= DATA RECORDS =
'''

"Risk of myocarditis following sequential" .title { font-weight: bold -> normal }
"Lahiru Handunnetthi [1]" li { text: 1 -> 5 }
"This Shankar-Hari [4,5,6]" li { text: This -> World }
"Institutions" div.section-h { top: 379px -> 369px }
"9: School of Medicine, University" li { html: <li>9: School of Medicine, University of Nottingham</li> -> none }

'''
'''

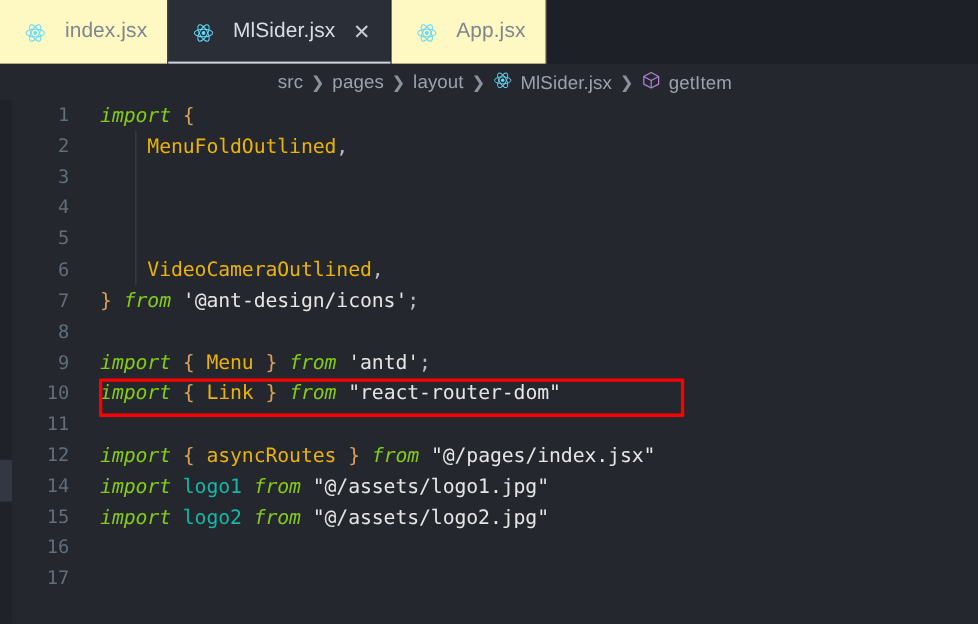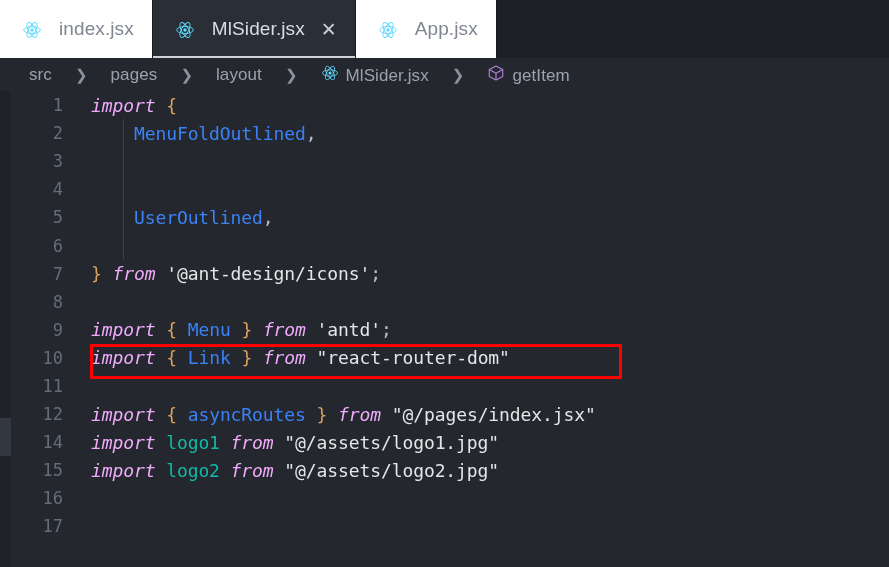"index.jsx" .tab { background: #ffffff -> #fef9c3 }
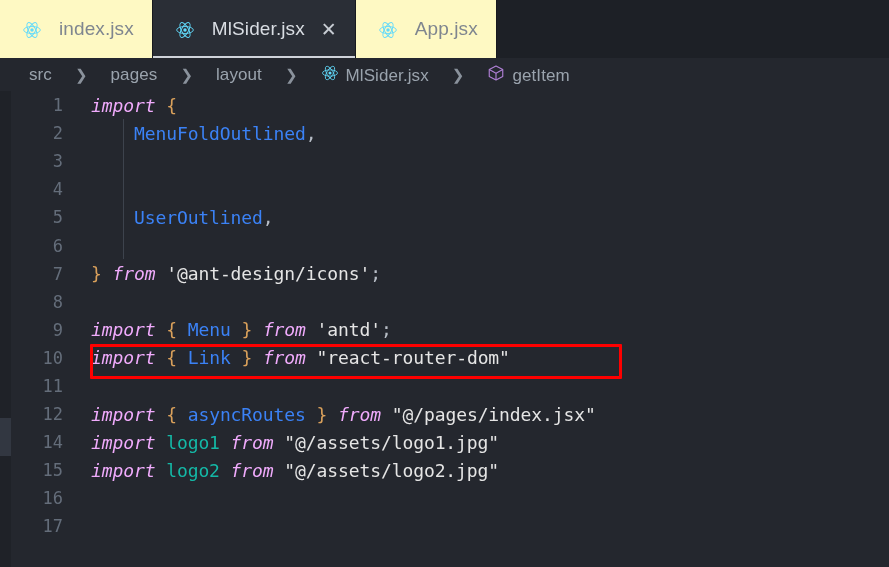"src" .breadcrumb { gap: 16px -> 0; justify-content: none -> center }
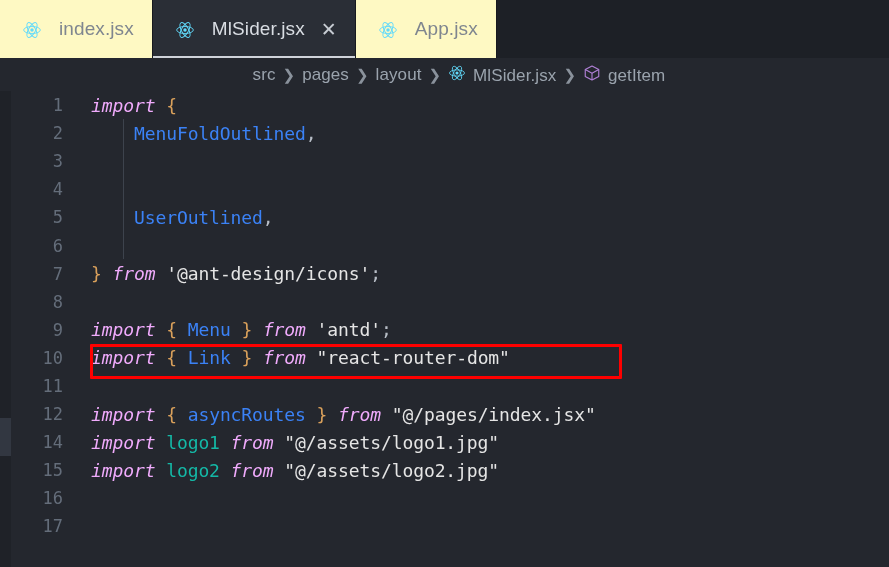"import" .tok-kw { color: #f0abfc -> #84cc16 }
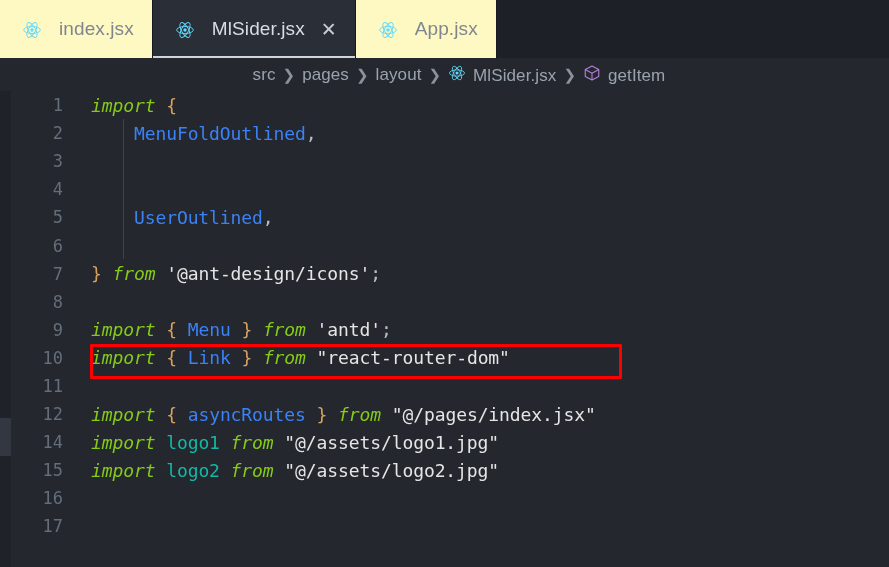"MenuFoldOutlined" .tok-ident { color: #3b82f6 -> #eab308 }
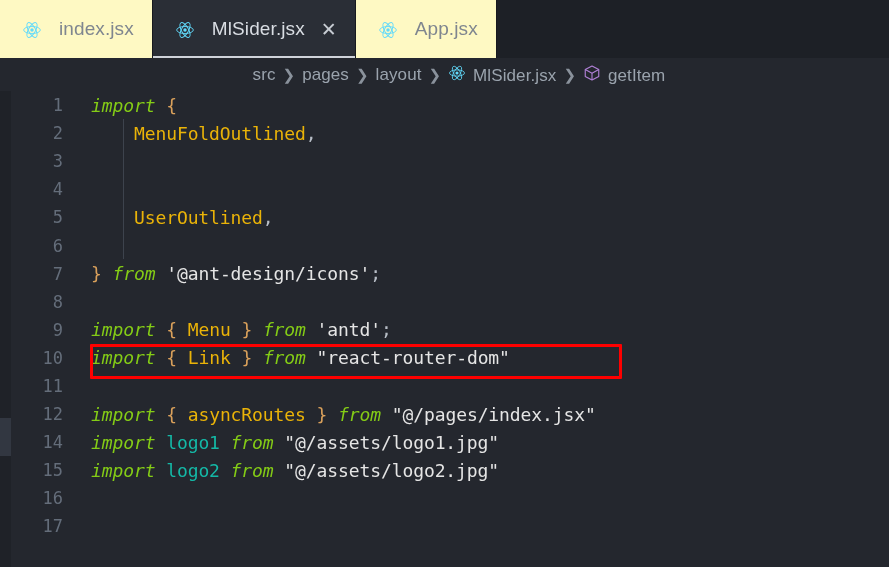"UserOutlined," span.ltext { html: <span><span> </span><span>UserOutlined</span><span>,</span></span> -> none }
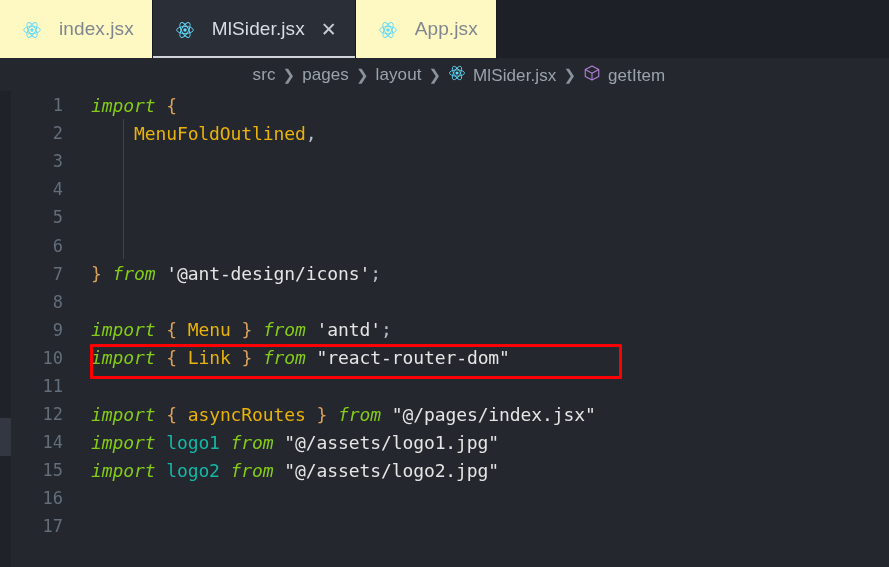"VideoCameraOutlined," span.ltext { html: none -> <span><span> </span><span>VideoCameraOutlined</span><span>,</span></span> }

'''

= TASK =
Of all the entries above, retype exactly the lines from the line with "text: 1 -> 5" to the line with "html: <li>9: School", both included, and no others.

= FINAL ANSWER =
"Lahiru Handunnetthi [1]" li { text: 1 -> 5 }
"This Shankar-Hari [4,5,6]" li { text: This -> World }
"Institutions" div.section-h { top: 379px -> 369px }
"9: School of Medicine, University" li { html: <li>9: School of Medicine, University of Nottingham</li> -> none }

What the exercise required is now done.